[Items listed in a dataset]
Content starts

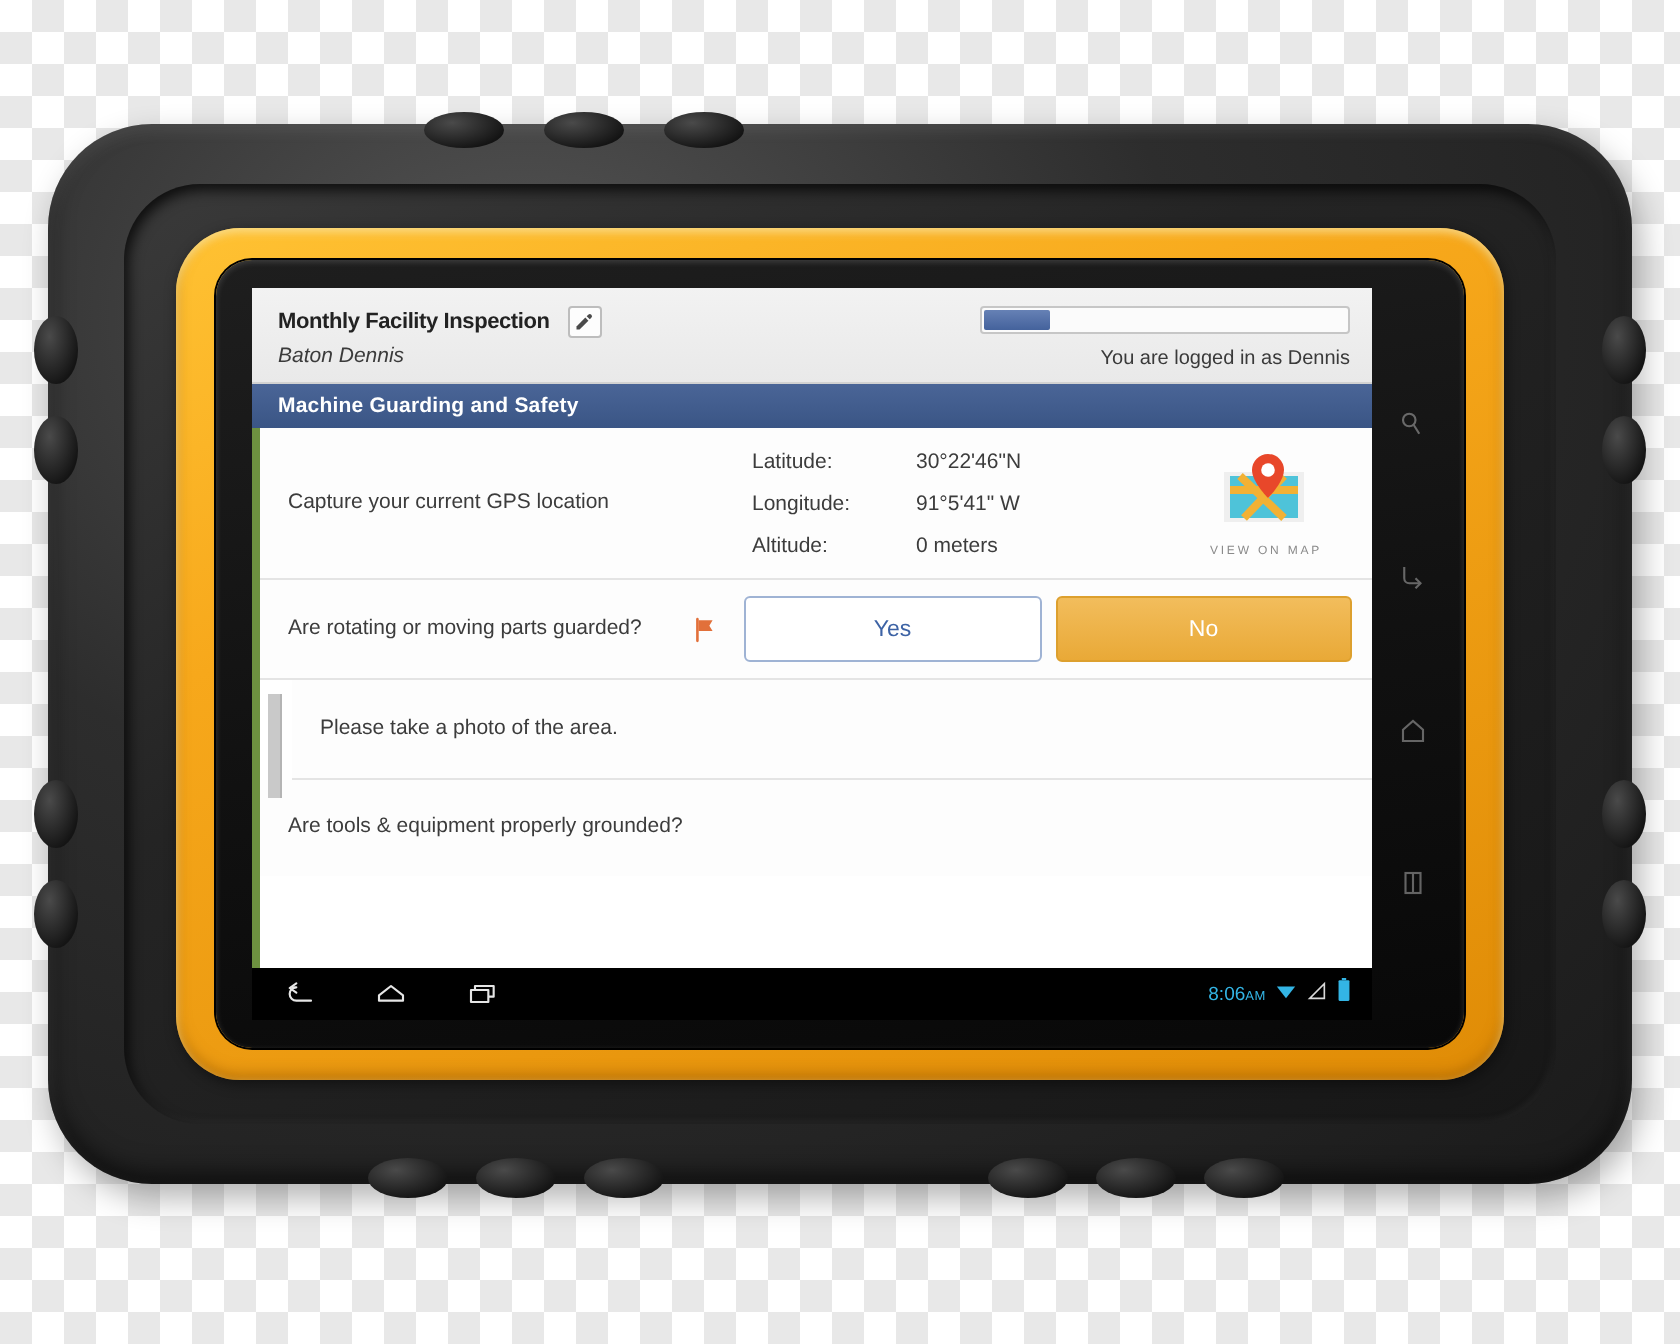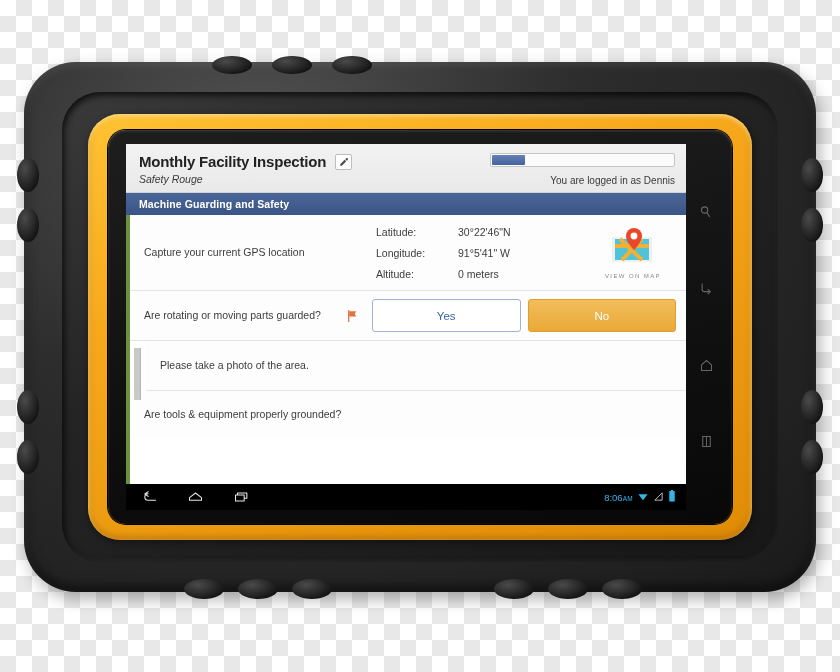--- a/index.html
+++ b/index.html
@@ -123,21 +123,21 @@
   
   #app-header {
     background: linear-gradient(180deg, #f2f2f2 0%, #e9e9e9 100%);
     padding: 9px 11px 7px 13px;
     border-bottom: 1px solid #d2d2d2;
     position: relative;
     flex: 0 0 auto;
   }
   .hdr-row1 { display: flex; align-items: center; }
   #page-title {
-    font-size: 15px;
+    font-size: 11px;
     font-weight: bold;
     color: #222;
     letter-spacing: -0.2px;
   }
   #edit-title-button {
     margin-left: 9px;
     width: 17px; height: 16px;
     background: #fdfdfd;
     border: 1px solid #bdbdbd;
     border-radius: 2px;
@@ -376,21 +376,21 @@
       <div id="app-header">
         <div class="hdr-row1">
           <span id="page-title">Monthly Facility Inspection</span>
           <span id="edit-title-button">
             <svg width="10" height="10" viewBox="0 0 24 24" fill="#4a4a4a">
               <path d="M3 17.3 L13.6 6.7 L17.3 10.4 L6.7 21 L3 21 Z"></path>
               <path d="M15.2 5.1 L17.1 3.2 A2 2 0 0 1 20.8 6.9 L18.9 8.8 Z"></path>
             </svg>
           </span>
         </div>
-        <div id="subtitle">Safety Rouge</div>
+        <div id="subtitle">Baton Dennis</div>
 
         <div id="progress-track">
           <div id="progress-fill" style="width: 18%;"></div>
         </div>
         <div id="login-status">You are logged in as Dennis</div>
       </div>
 
       <div id="section-header">Machine Guarding and Safety</div>
 
       <div id="form-body">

Content ends

Your task
Please filter the entries for the word "subtitle" and copy the lines that have it.

Task result
-        <div id="subtitle">Safety Rouge</div>
+        <div id="subtitle">Baton Dennis</div>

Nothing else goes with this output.